Pearso, Carlo and I decided that Saucy Mary’s was not the best place to be when chilling out for an exam so we booked in to the Kyle Hotel which was 100m from the pool where we suspected the first event would take place. We arrived at the Lochalsh hotel at 1845 for the 1900 brief.

Maggie summoned us into the private area reserved for us at the end of the dining room in the Lochalsh hotel. Rather dramatically it was behind a large curtain. We parted the curtain to reveal the examiners were sat in a circle, every alternate seat empty. I expect if you are reading this you are possibly thinking of going for your NI. If so, you will know that generally at this level examiners are a miserable bunch. To my surprise there were smiles and humour; not at all what I was expecting. The examiners were led by Maggie (No ‘O’) with Sean Gribben (ND’O’), Jim Watson (Watto), Mark Wilson (Willo), Dennis Wigg (Mr Wigg to you son), Clare Peddie (Dr Peddie to you Sir), Jeff Reed (Reedo), Pete Church (Churcho). The team were very ably assisted by local organiser Jim Bromham (mighty Bromo).

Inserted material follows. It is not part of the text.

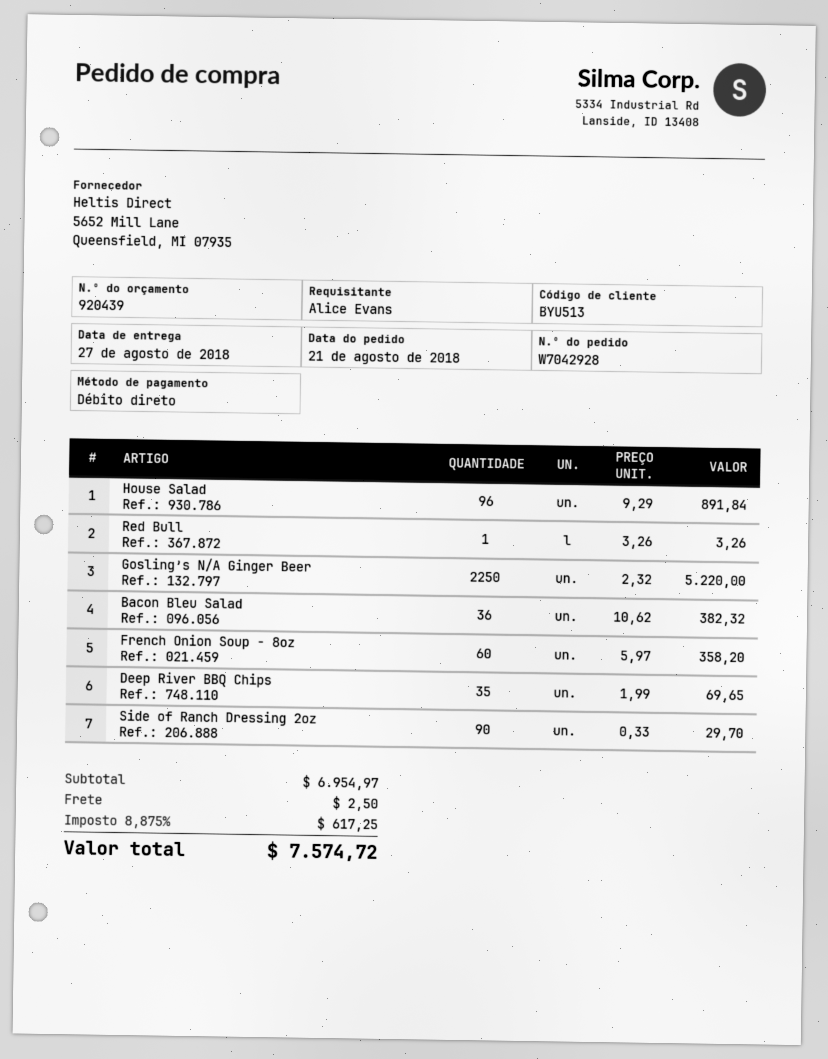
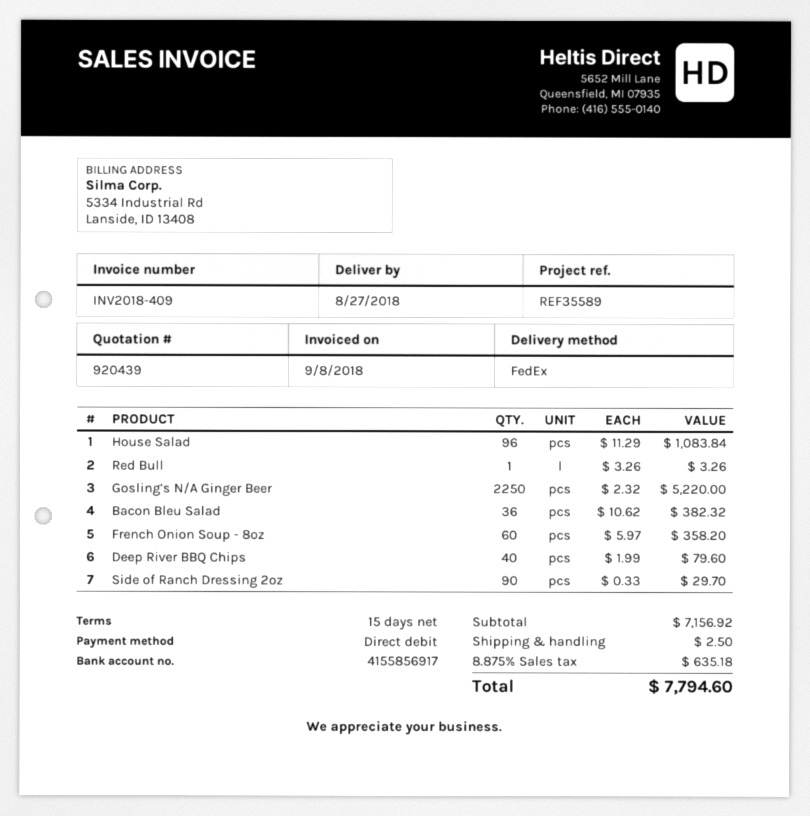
House Salad: 96 x 9.29 = 891.84 -> 96 x 11.29 = 1083.84
Deep River BBQ Chips: 35 x 1.99 = 69.65 -> 40 x 1.99 = 79.60
subtotal: 6954.97 -> 7156.92
tax: 8.875% = 617.25 -> 8.875% = 635.18
total: 7574.72 -> 7794.60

The brief was given and outlined the programme for the next few days. I made it clear that the candidates intended to engender a team spirit into the whole event. This followed on from the hardboat prep event with the ‘O’ suffix. Yes I know, sticking an ‘O’ on the end of everyone's name doesn't make a team but what it does do is add some humour into the proceedings and gives a common bond between examiners and candidates alike. The Lochalsh Hotel is a coach party paradise and when the briefing concluded the dining room was packed full of elderly Germans troughing down. Deutschlando - quite bizarre.

Surprisingly there was no planning meeting following the brief so we went to eat and take in further liquid refreshment. Early bed was in order so Steve, Carlo and I went to single rooms in the Kyle Hotel.

Allan and Andy went back to Saucy Mary’s. Quite by coincidence there was a festival on that weekend. The band in the marquee 50m from their room finished playing at 0200. Hmmm...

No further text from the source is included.